Harder Than it Appears
From January 2014 to February 2015, the CDC conducted a survey on 278 restaurants in order to gauge their training practices regarding food allergies. Unfortunately, the results were not exemplary.
Fewer than half of the restaurant managers had received training in food allergies while just 40.8 percent of food workers and 33.3 percent of servers reported receiving any type of training in this area. In addition, few had separate equipment or areas designated for the preparation of allergen-free food.
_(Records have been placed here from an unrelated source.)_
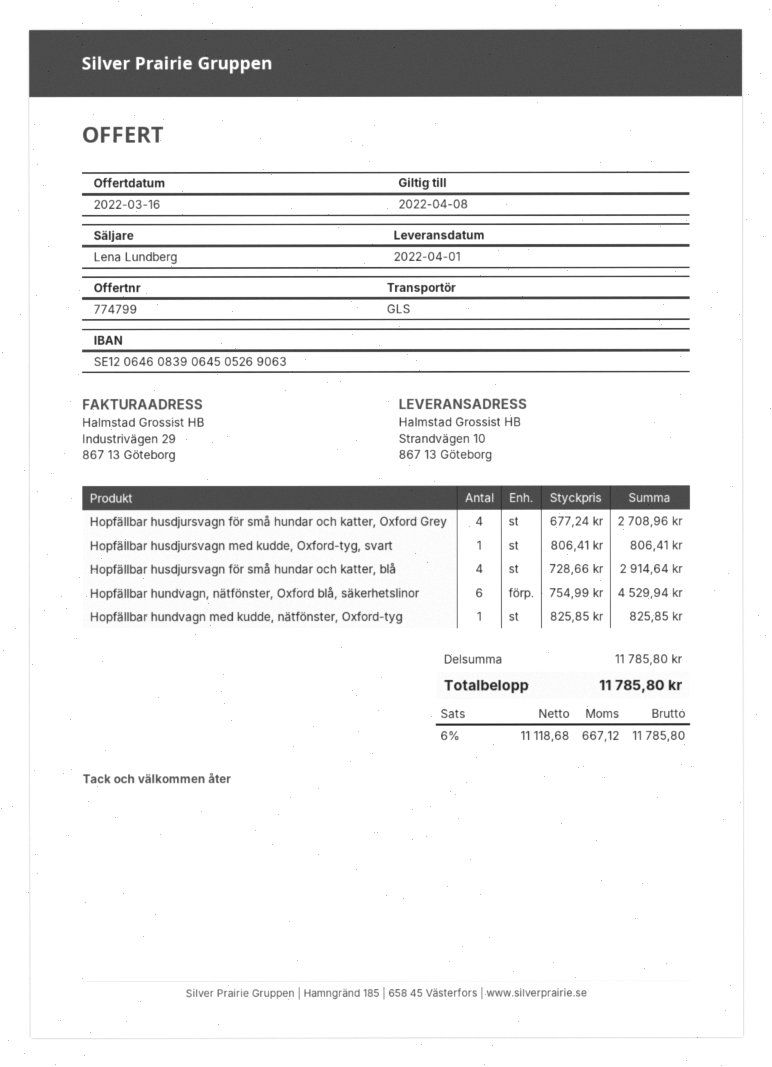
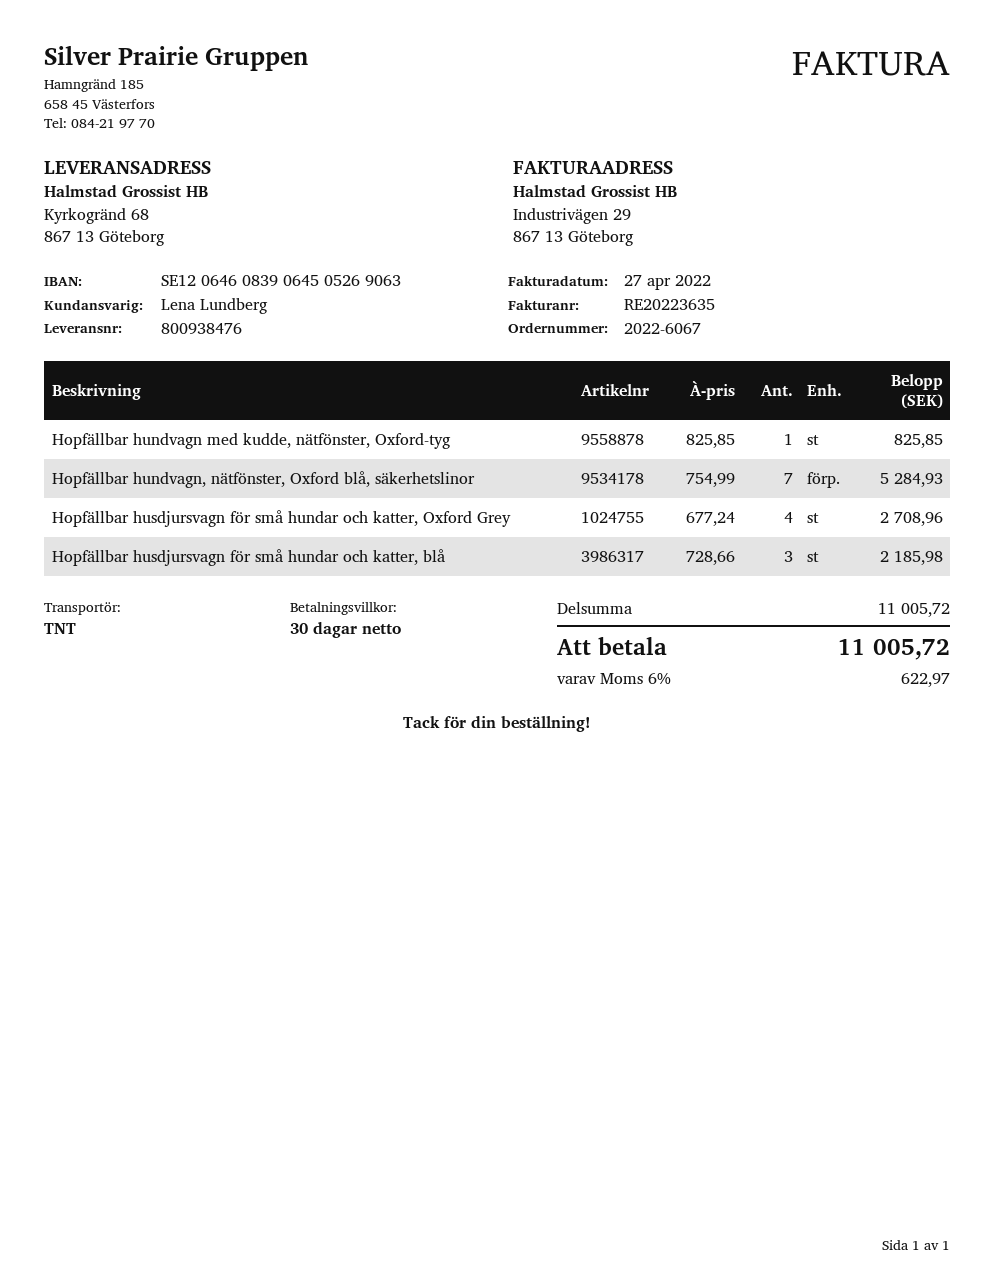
shipping method: GLS -> TNT
ship to: Strandvägen 10, 867 13 Göteborg -> Kyrkogränd 68, 867 13 Göteborg
Hopfällbar husdjursvagn med kudde, Oxford-tyg, svart: 1 x 806.41 = 806.41 -> none
Hopfällbar husdjursvagn för små hundar och katter, blå: 4 x 728.66 = 2914.64 -> 3 x 728.66 = 2185.98
Hopfällbar hundvagn, nätfönster, Oxford blå, säkerhetslinor: 6 x 754.99 = 4529.94 -> 7 x 754.99 = 5284.93
subtotal: 11785.80 -> 11005.72
tax: 6% = 667.12 -> 6% = 622.97
total: 11785.80 -> 11005.72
Your loyal customers need to feel total confidence in your desire and ability to produce food that does not contain the product that they are trying to avoid. Whether they are avoiding due to an intolerance issue or a true food allergy, they should be met with the same diligent preparation procedures. In so doing, you will obtain true loyalty, not just from those that require special considerations, but also from their friends and family. On the other hand, don’t jump on the gluten-, dairy-free bandwagon unless you can guarantee, with confidence, that your food has no trace of gluten or dairy. Someone’s life may depend on it.